TO DO:
Without the pictures, set down every line of the data exactly.

Extracted records:
>>
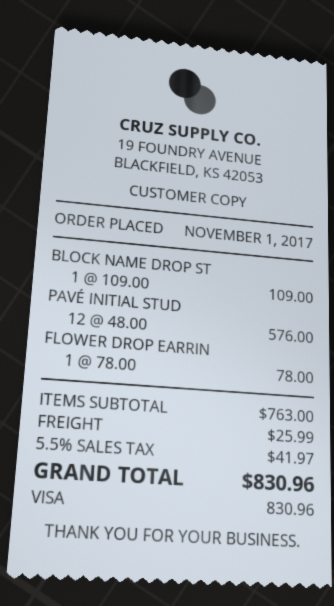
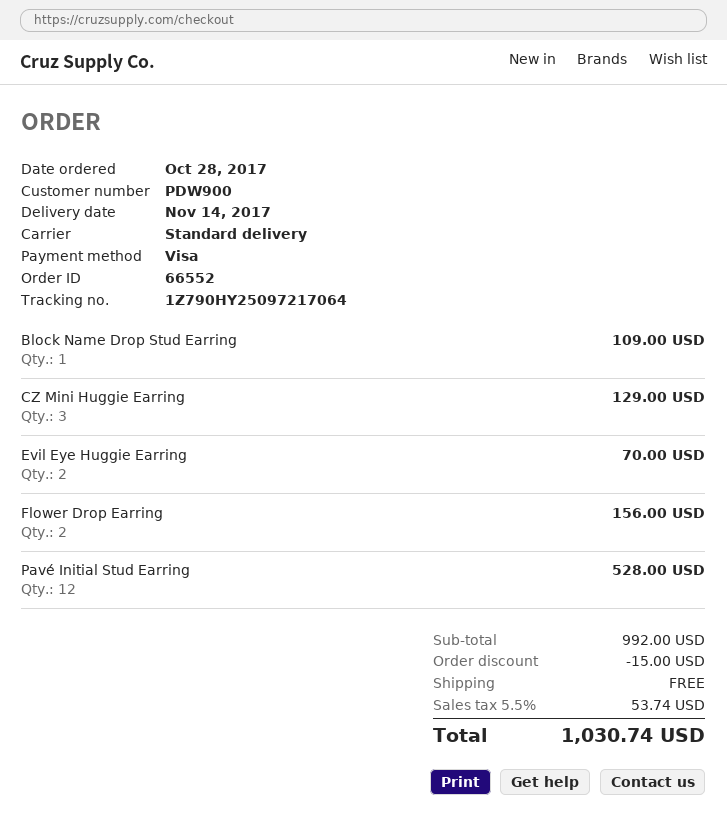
order date: 2017-11-01 -> 2017-10-28
PAVÉ INITIAL STUD: 12 for 576.00 -> 12 for 528.00
FLOWER DROP EARRIN: 1 for 78.00 -> 2 for 156.00
CZ Mini Huggie Earring: none -> 3 for 129.00
Evil Eye Huggie Earring: none -> 2 for 70.00
subtotal: 763.00 -> 992.00
discount: none -> 15.00
shipping: 25.99 -> 0.00
tax: 5.5% = 41.97 -> 5.5% = 53.74
total: 830.96 -> 1030.74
<<
FINISHED EXERCISE:
order date: 2017-11-01 -> 2017-10-28
PAVÉ INITIAL STUD: 12 for 576.00 -> 12 for 528.00
FLOWER DROP EARRIN: 1 for 78.00 -> 2 for 156.00
CZ Mini Huggie Earring: none -> 3 for 129.00
Evil Eye Huggie Earring: none -> 2 for 70.00
subtotal: 763.00 -> 992.00
discount: none -> 15.00
shipping: 25.99 -> 0.00
tax: 5.5% = 41.97 -> 5.5% = 53.74
total: 830.96 -> 1030.74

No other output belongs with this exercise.